_Exercise aim_
Answer with the exact lines of the following material from the one containing "[122,734,1003,757] 语法加粗要加粗的文字左右分别用两个号包起来斜体要倾斜的文字左右分别用一个号包起来 ->" through the one containing "(649, 836) none -> (858, 691) //", both end lines included.

_Extracted records_
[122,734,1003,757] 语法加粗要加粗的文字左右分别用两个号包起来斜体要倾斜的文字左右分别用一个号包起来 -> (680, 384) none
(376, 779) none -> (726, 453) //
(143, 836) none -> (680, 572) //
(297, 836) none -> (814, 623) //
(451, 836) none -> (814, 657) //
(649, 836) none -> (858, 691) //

--

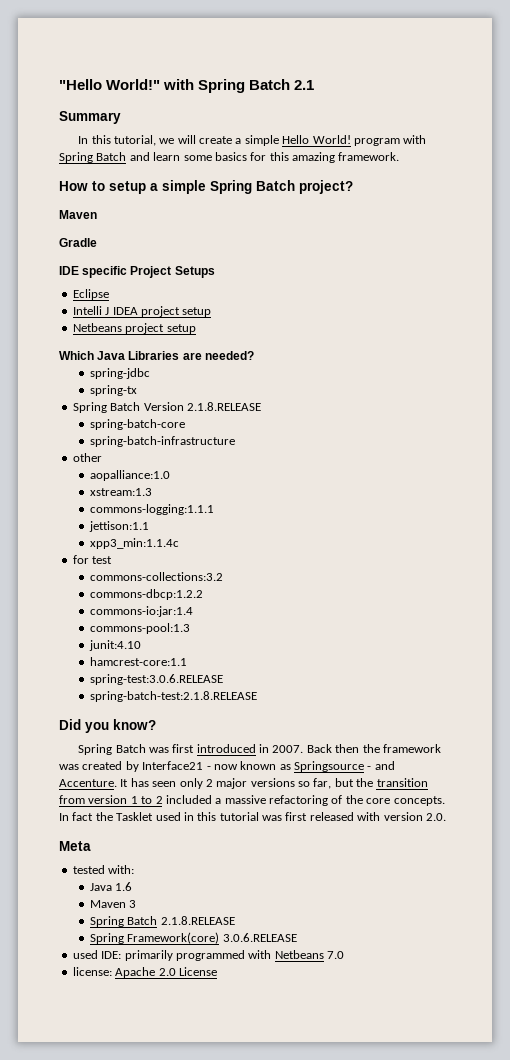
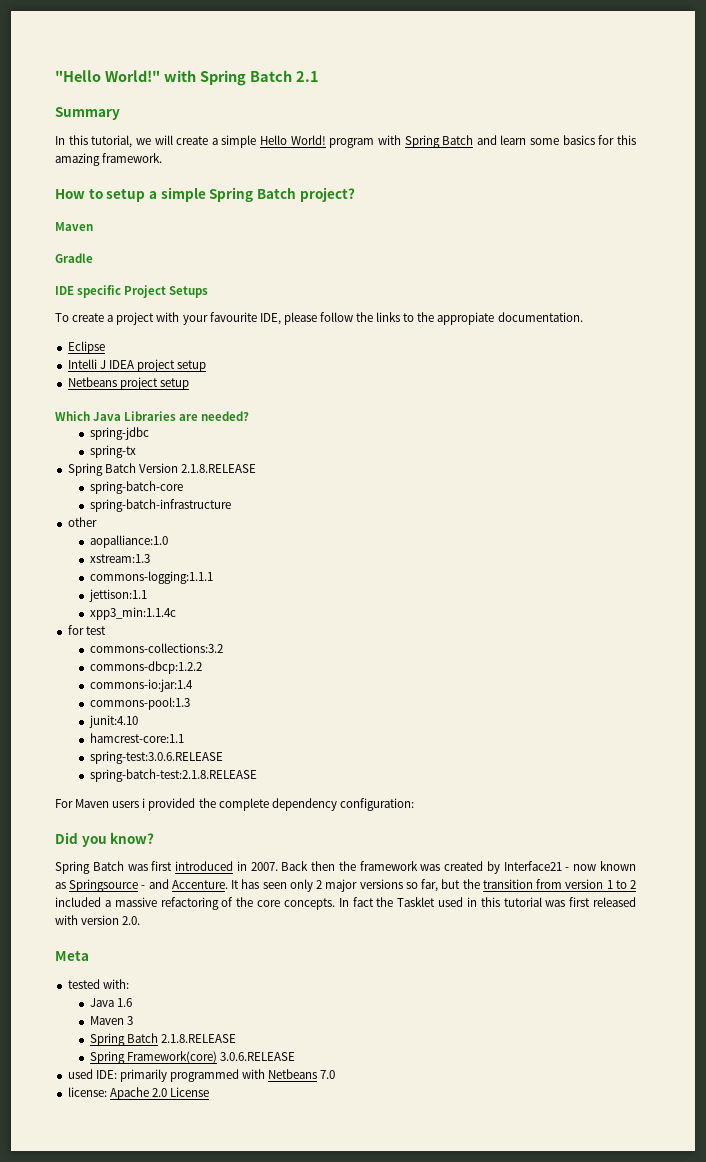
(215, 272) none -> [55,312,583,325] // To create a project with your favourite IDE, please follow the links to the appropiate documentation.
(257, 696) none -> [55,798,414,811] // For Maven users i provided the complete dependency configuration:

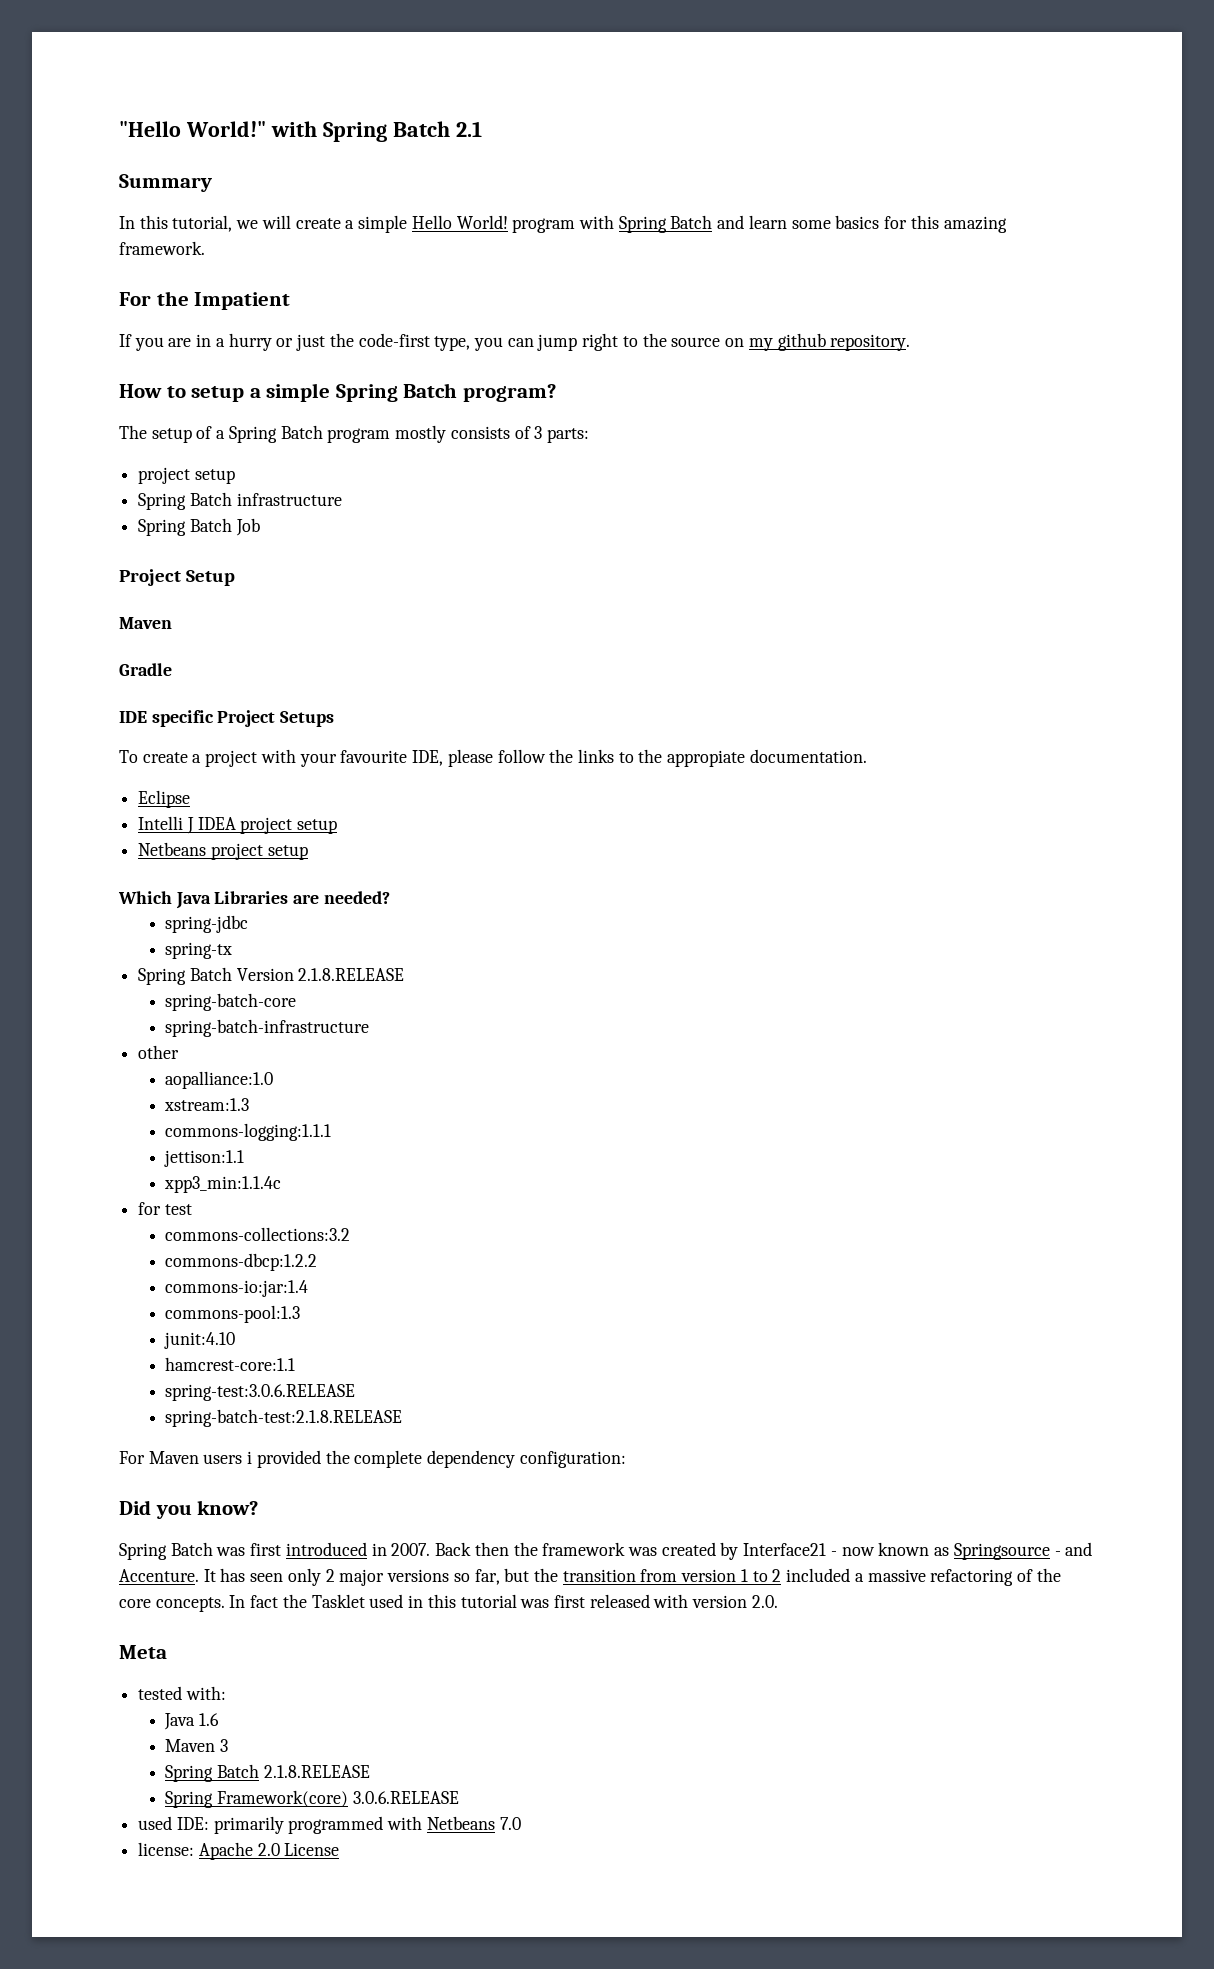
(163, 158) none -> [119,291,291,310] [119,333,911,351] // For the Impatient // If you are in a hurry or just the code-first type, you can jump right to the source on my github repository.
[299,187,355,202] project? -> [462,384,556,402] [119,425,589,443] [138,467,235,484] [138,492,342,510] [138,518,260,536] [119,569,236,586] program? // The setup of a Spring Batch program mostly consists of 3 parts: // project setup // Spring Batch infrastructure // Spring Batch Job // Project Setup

_Response_
[122,734,1003,757] 语法加粗要加粗的文字左右分别用两个号包起来斜体要倾斜的文字左右分别用一个号包起来 -> (680, 384) none
(376, 779) none -> (726, 453) //
(143, 836) none -> (680, 572) //
(297, 836) none -> (814, 623) //
(451, 836) none -> (814, 657) //
(649, 836) none -> (858, 691) //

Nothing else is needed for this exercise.